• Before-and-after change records
[Start of Attachment]

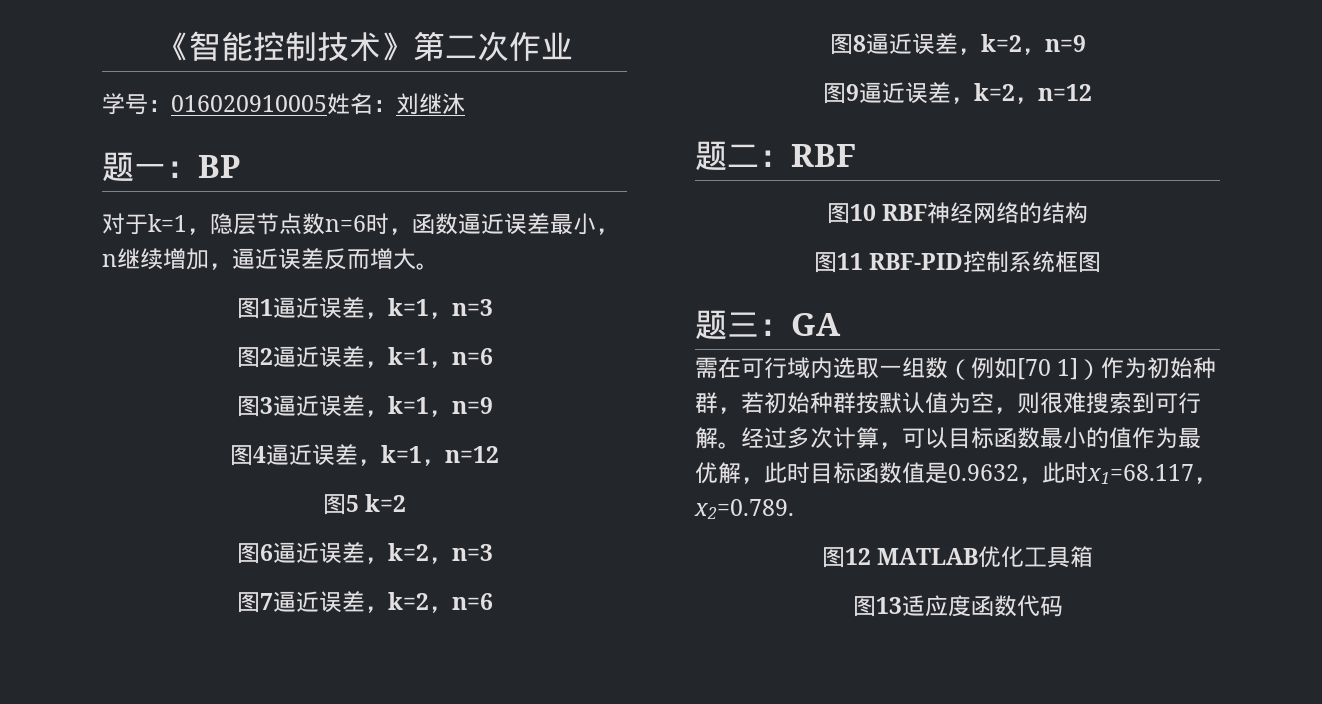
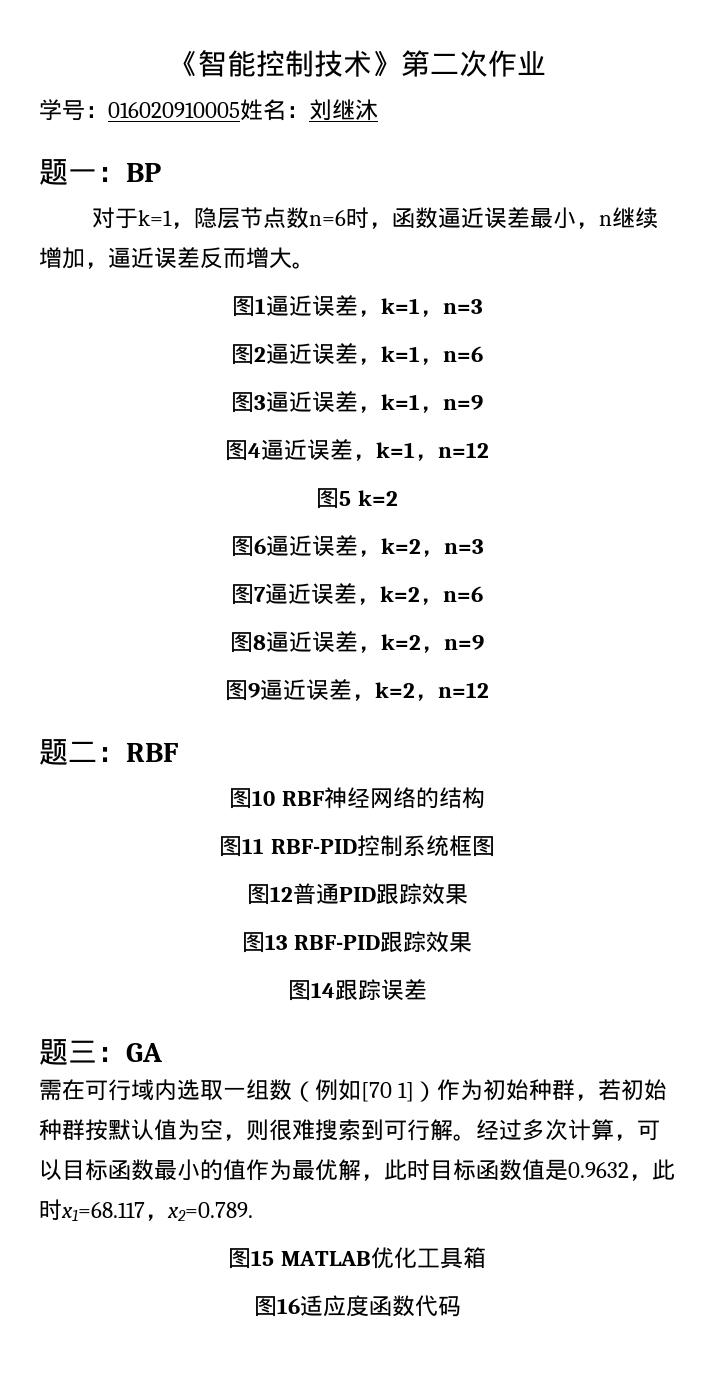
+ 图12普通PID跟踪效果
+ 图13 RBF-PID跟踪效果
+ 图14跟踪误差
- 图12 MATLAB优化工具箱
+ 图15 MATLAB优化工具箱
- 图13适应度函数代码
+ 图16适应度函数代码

[End of Attachment]

• WHAT YOU HAVE TO DO
Pictures aside, give the data again exactly as it appears.

• WRITTEN ANSWER
+ 图12普通PID跟踪效果
+ 图13 RBF-PID跟踪效果
+ 图14跟踪误差
- 图12 MATLAB优化工具箱
+ 图15 MATLAB优化工具箱
- 图13适应度函数代码
+ 图16适应度函数代码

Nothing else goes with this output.